C-D. Now the loop takes you along a track through an area of bog – it turns right after 200m and exits through forestry to reach a junction with a bog road. Turn left here. Continue to follow the bog road for 1.3km (crossing a number of stiles) to reach a point where the loop leaves the bog road and turns left through a metal gate. Cross a short section of bog to exit onto the R567. Turn right here.

D-A. Follow this surfaced road for approx 200m to reach a stile (and gateway) on your left. Cross the stile to join a farm roadway and enjoy the last 400m back to the trailhead.

Bolus Head Loop Walk Ballinskelligs

A-B. Starting from the trailhead, follow the purple arrow along the surfaced road for 1.5km to reach a Y-junction - the roadway to the left is a cul-de-sac. This is the point from where the loop ‘proper’ begins - you will return to this point later - for now veer right. Follow the road to a gate into a disused farmhouse. Cross the stile and proceed to the back of the house. 

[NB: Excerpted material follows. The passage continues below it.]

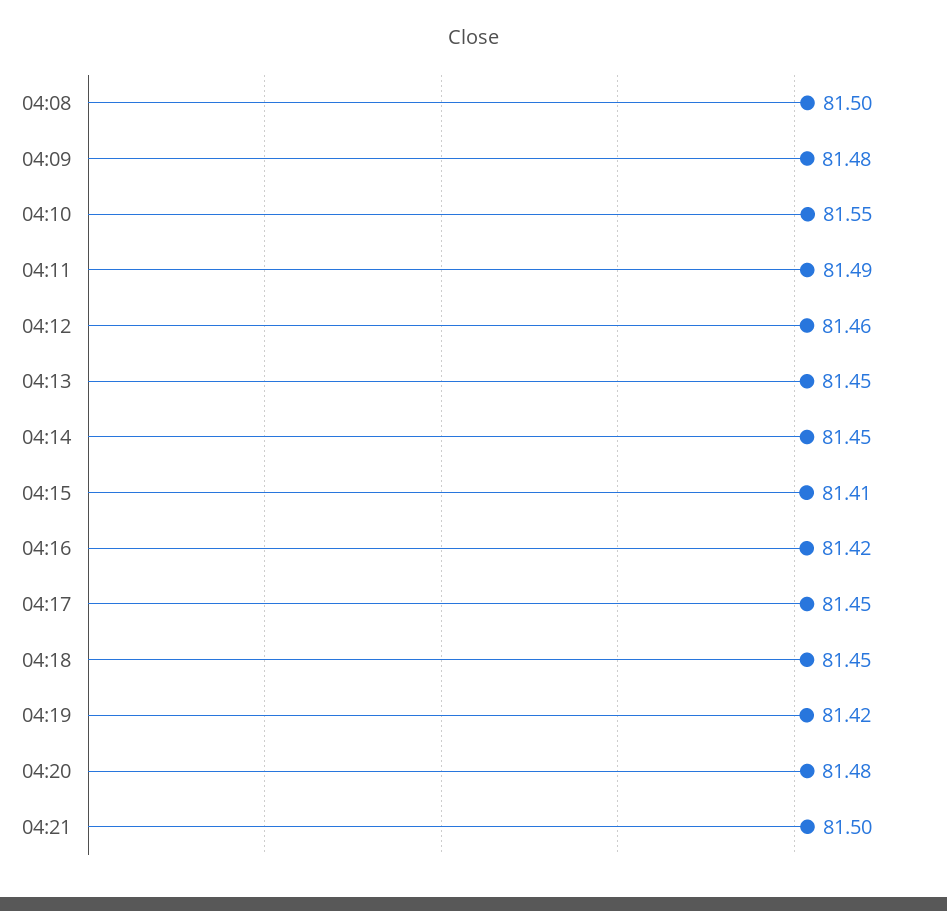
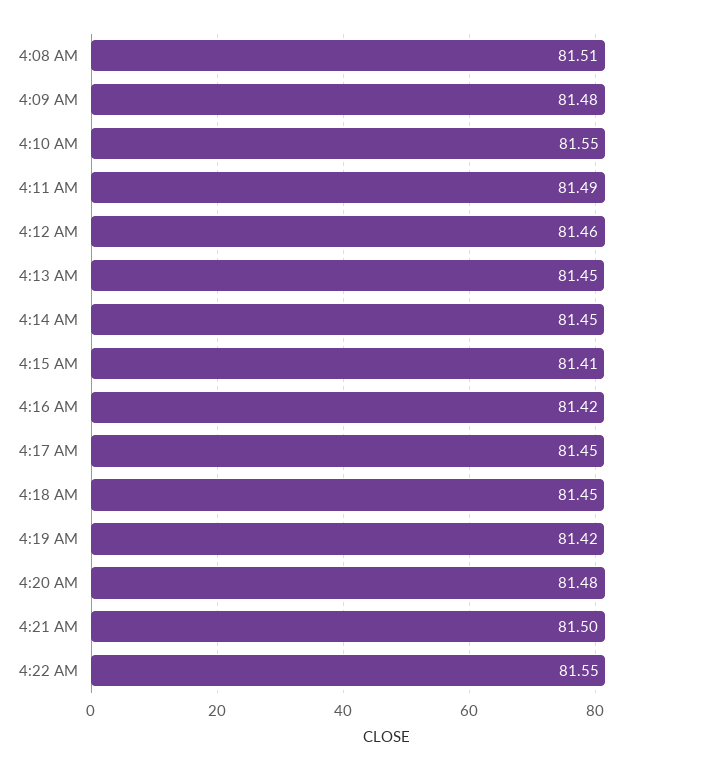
04:08: 81.5 -> 81.51
4:22 AM: none -> 81.55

B-C. Behind the house the loop turns right and zig-zags along a line of dry ditches, crosses a stream, and starts an angular ascent onto the ridge from where you have superb views of the Skellig Rocks and the broad Atlantic! Turn left on the ridge - and be aware of the high cliffs on your right as you follow the purple arrows along the official track on the ascent to reach an old stone hut. From here the loop ascends again - this time along the left of a wire fence - to reach the ruins of a military barracks and lookout post. From the barracks the loop turns left.

C-D. Follow the purple arrows on the right of a wire fence as the loop decends gently to a pass at Ducalla and reaches a green road at a stile (on your left). Turn left here.

D-A. Follow the green road downhill into the townland of Ducalla. After 1km you rejoin the outward section at the Y-junction in B above. Turn right and enjoy the 1.5km back to the trailhead.

Lough Currane Loop Walk

This is a very long walk that is also demanding. Distance : 22.5km
Estimated Time : 8 hours
Features : Hilly 

Difficulty : Hard 

Maughernane Circuit – Waterville

This walk follows a pathless route to a summit of 675m. It involves a ridge but is not overly demanding with gentle climbs to the summit.